Exercise data:
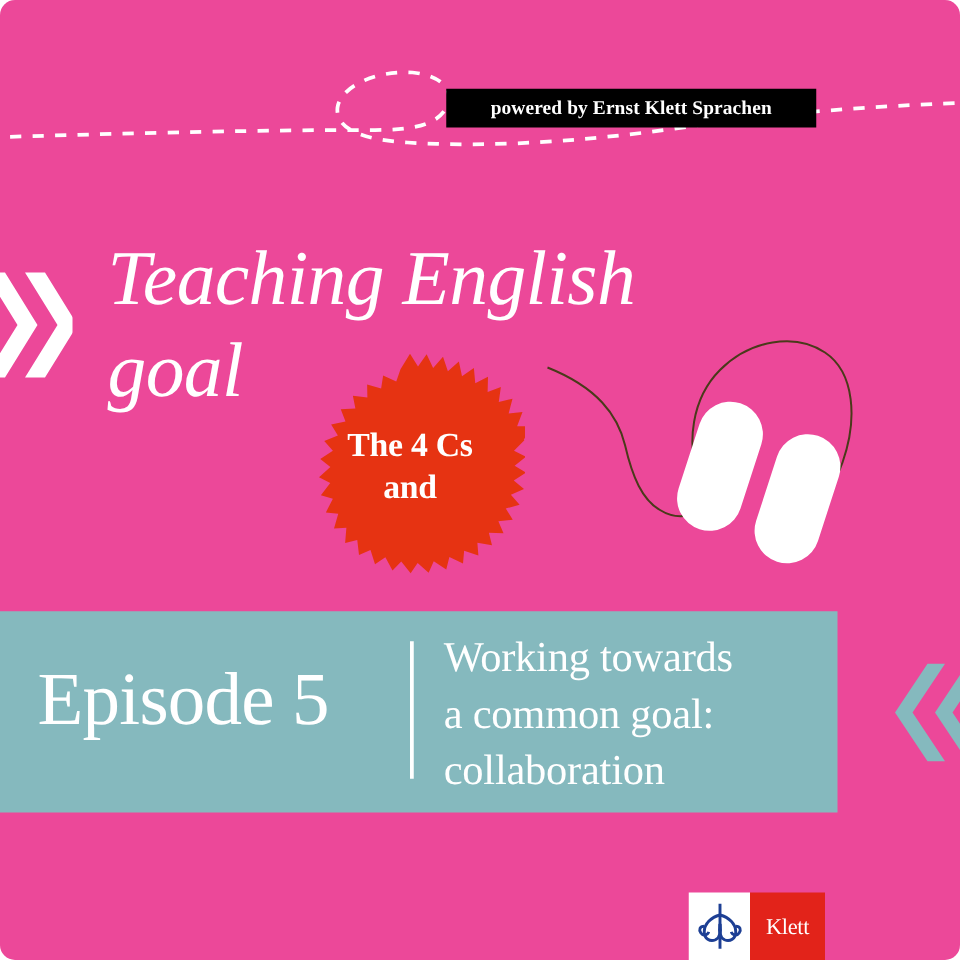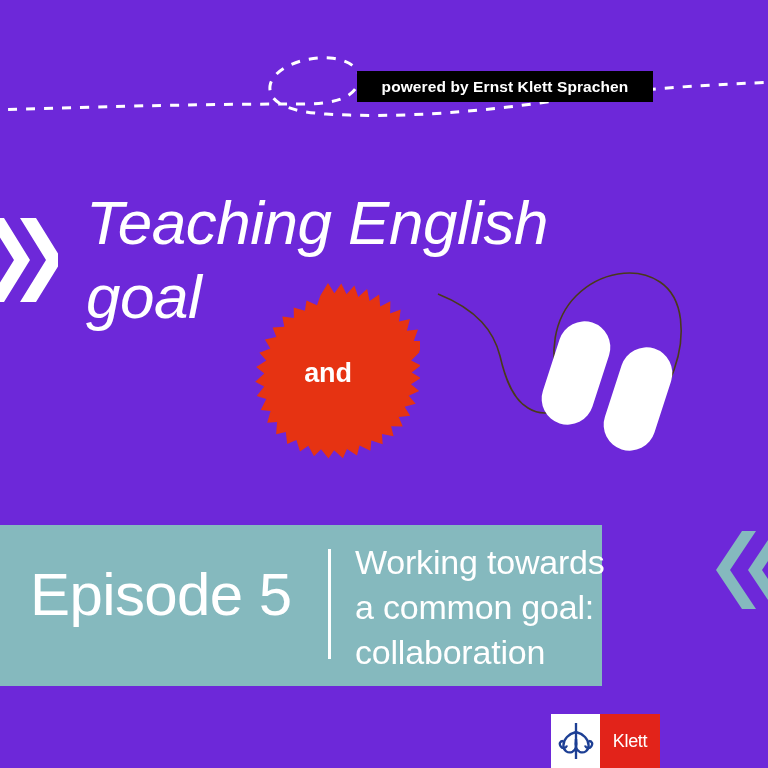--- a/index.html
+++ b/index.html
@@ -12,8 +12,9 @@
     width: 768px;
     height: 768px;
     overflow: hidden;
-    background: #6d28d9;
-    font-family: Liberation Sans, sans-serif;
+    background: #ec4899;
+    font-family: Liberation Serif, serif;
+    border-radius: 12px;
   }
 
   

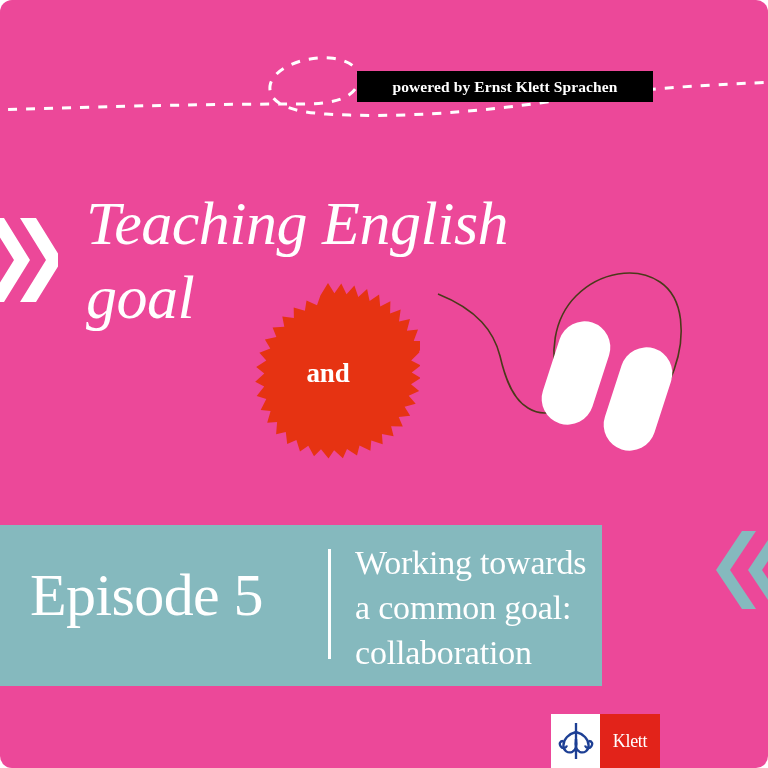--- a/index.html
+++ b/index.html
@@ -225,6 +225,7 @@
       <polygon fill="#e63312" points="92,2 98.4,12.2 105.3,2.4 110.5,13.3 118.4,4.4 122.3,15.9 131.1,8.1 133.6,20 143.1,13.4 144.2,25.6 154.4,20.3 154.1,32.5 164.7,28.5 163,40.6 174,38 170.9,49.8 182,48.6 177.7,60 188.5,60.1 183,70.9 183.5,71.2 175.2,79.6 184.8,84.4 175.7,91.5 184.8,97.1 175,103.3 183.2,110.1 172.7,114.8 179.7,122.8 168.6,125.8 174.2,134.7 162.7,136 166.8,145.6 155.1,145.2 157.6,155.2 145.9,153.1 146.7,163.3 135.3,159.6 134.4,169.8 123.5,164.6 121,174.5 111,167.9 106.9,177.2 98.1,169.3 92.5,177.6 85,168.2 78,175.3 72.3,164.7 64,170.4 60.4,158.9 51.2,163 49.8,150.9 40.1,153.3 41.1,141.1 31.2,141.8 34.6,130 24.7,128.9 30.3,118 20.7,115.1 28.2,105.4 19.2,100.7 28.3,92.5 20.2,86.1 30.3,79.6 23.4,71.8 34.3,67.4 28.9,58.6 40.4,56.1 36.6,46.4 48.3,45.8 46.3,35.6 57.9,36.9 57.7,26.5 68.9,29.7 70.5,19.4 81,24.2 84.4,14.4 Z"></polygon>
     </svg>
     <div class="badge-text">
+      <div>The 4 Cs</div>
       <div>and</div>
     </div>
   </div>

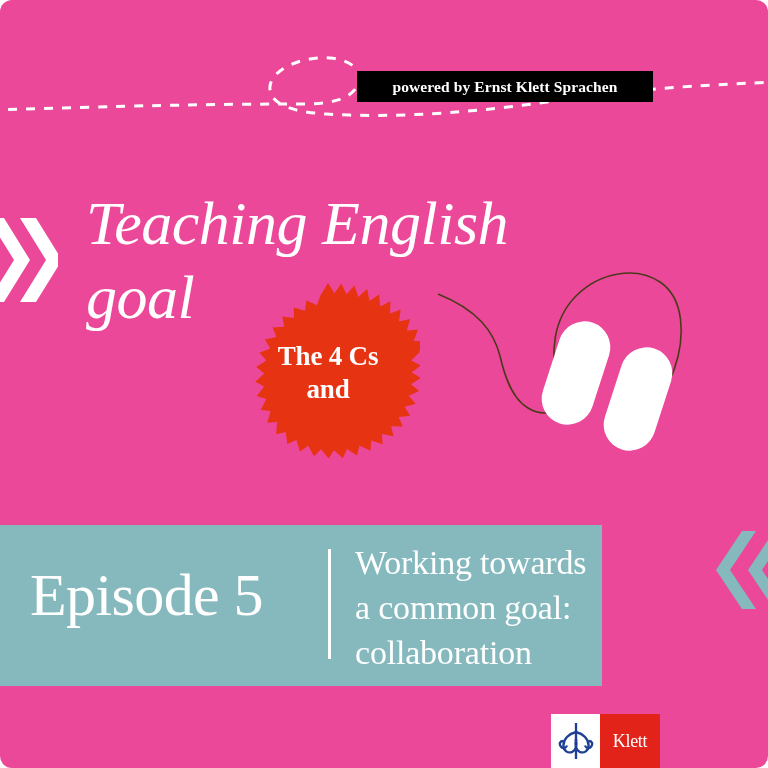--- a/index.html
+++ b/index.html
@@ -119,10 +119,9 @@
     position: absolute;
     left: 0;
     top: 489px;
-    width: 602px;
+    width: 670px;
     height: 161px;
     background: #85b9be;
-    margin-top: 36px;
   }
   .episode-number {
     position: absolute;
--
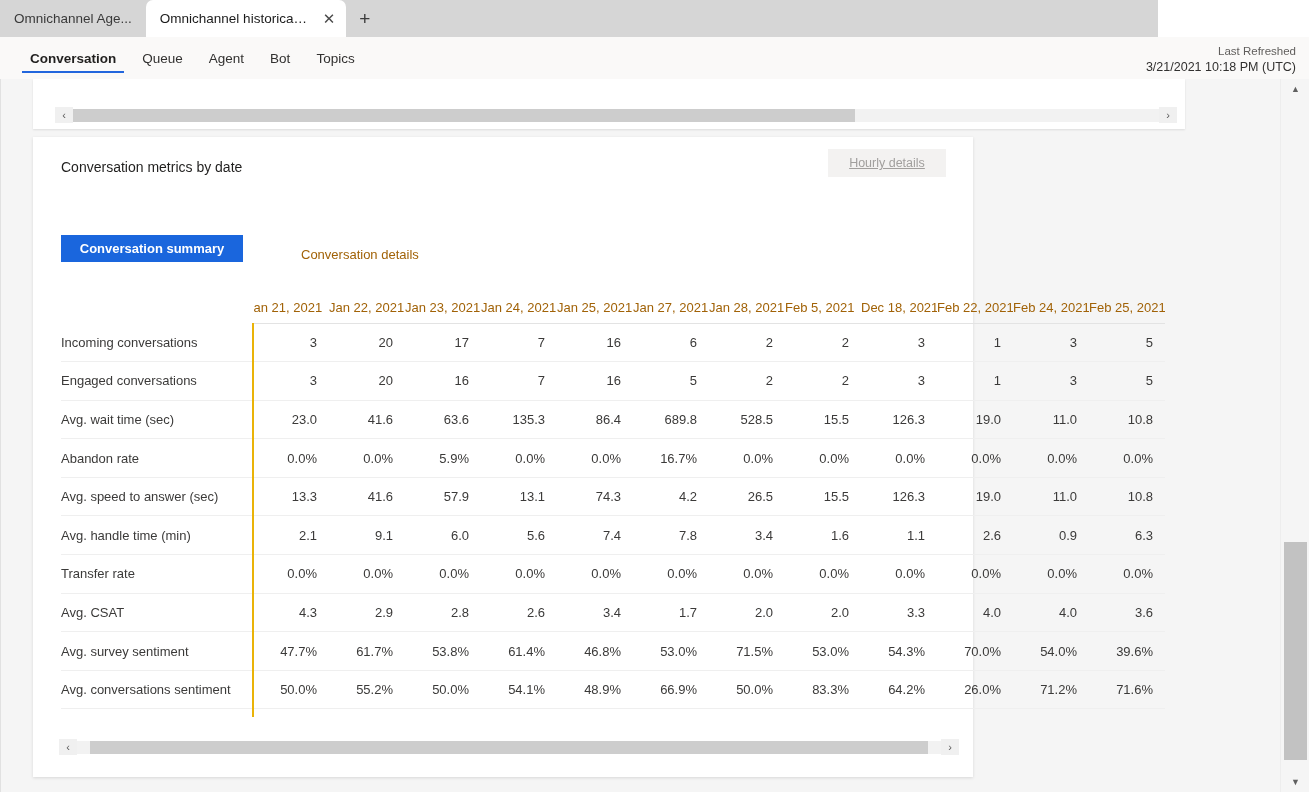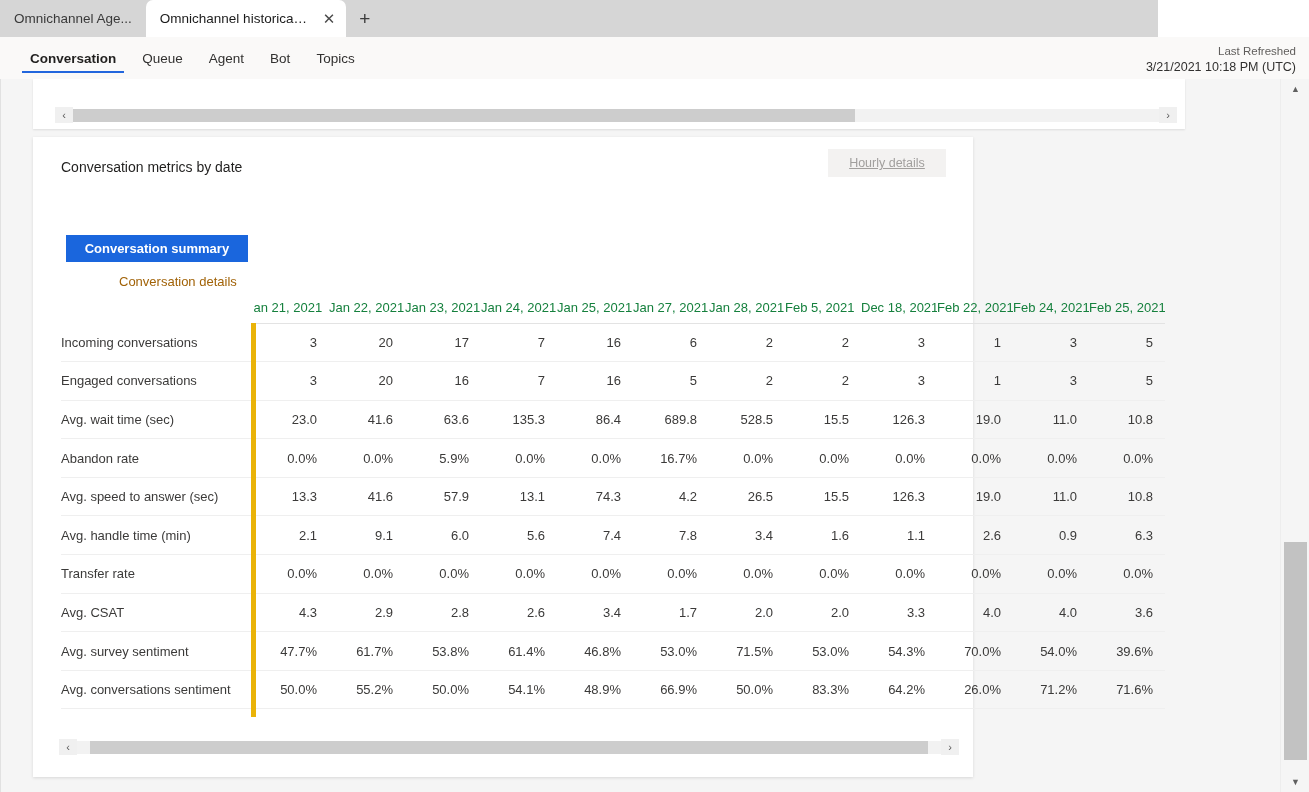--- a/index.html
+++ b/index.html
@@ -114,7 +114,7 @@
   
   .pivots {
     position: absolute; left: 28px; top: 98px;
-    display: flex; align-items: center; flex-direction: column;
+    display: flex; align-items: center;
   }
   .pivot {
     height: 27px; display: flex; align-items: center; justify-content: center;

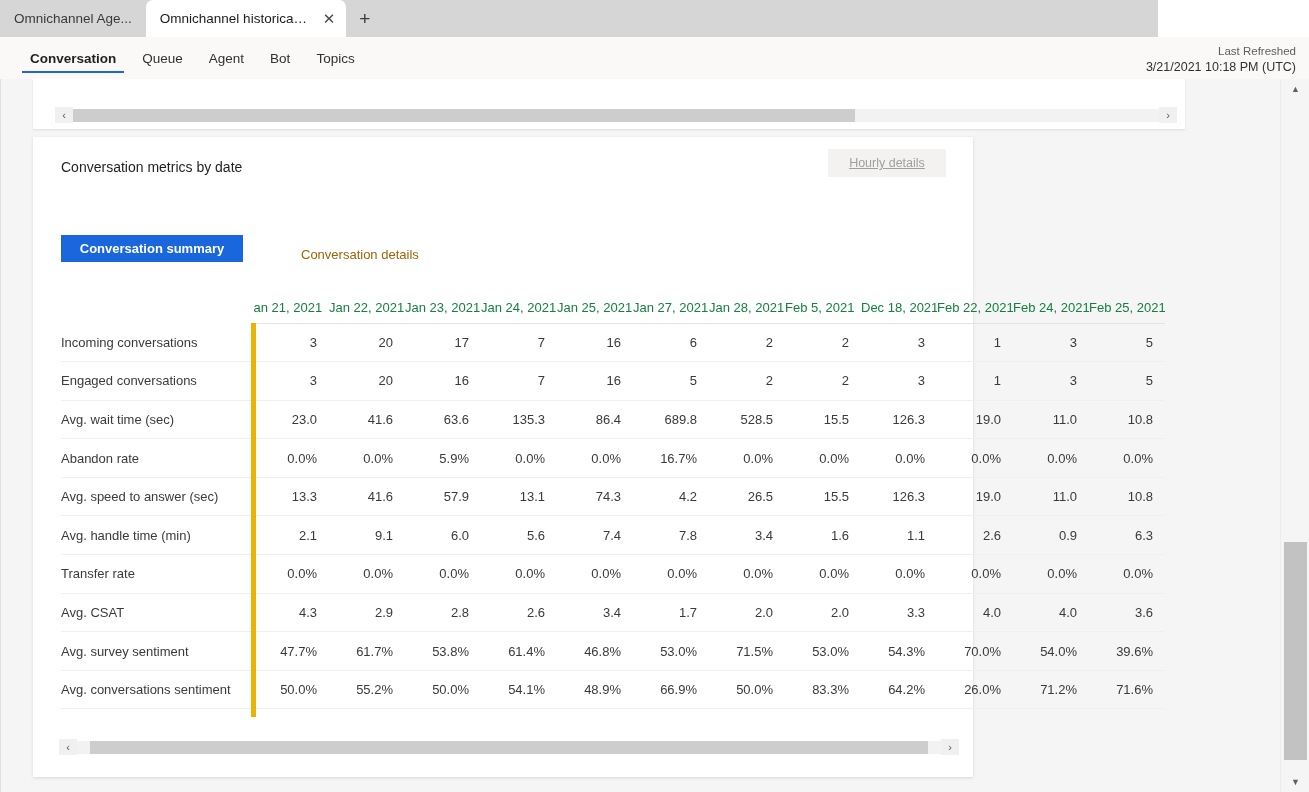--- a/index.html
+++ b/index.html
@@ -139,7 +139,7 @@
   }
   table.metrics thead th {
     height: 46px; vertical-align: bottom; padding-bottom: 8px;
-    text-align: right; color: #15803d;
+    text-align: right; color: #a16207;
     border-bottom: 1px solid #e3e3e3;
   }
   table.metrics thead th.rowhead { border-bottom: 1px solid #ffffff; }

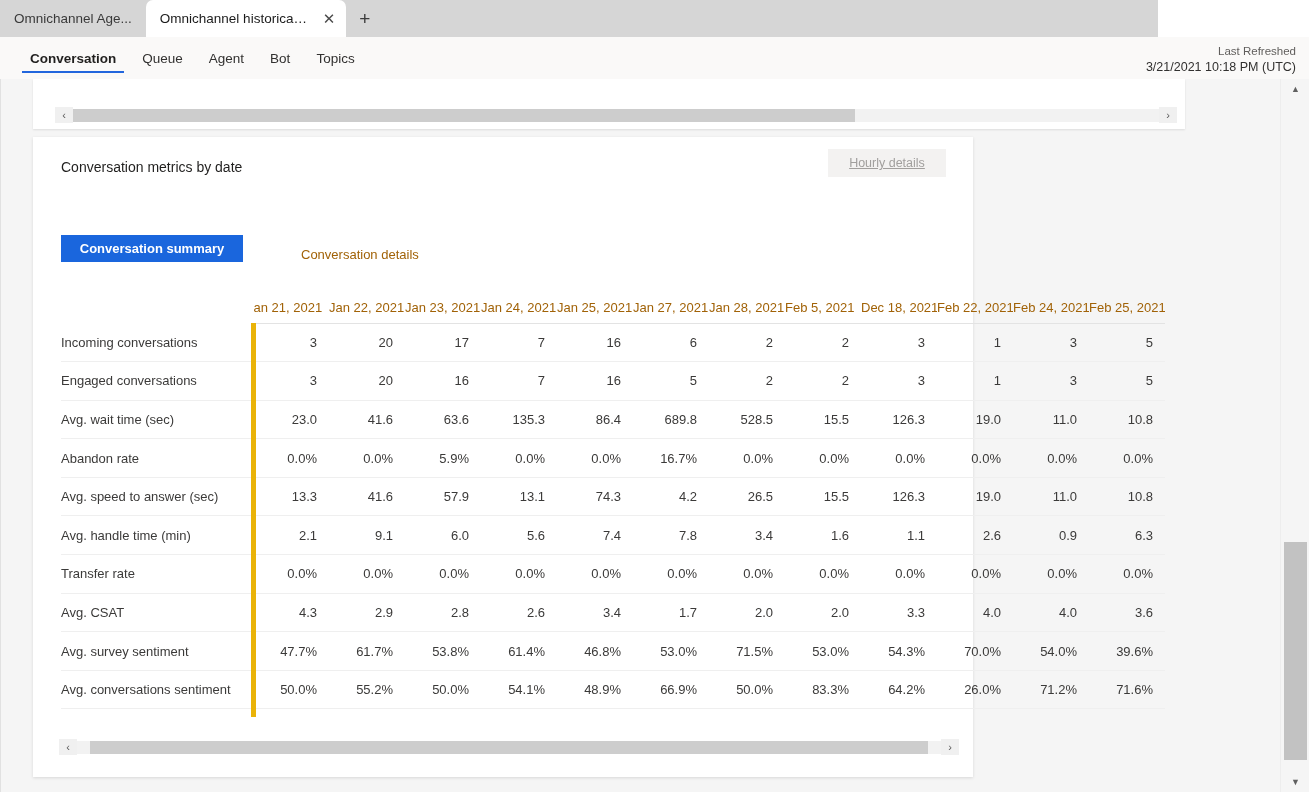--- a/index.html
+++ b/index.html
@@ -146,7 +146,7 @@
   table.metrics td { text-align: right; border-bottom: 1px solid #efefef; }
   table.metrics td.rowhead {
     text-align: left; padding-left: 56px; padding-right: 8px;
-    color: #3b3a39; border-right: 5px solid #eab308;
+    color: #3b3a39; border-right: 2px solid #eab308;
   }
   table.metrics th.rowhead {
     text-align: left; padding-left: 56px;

Work to complete: In the material above, the stretch from the line with "Liberation Sans, sans-serif;" through the line with "-225,6 +225,7 @@" is to be given again exactly, minus the pictures.

Result below:
-    font-family: Liberation Sans, sans-serif;
+    background: #ec4899;
+    font-family: Liberation Serif, serif;
+    border-radius: 12px;
   }
 
   

--- a/index.html
+++ b/index.html
@@ -225,6 +225,7 @@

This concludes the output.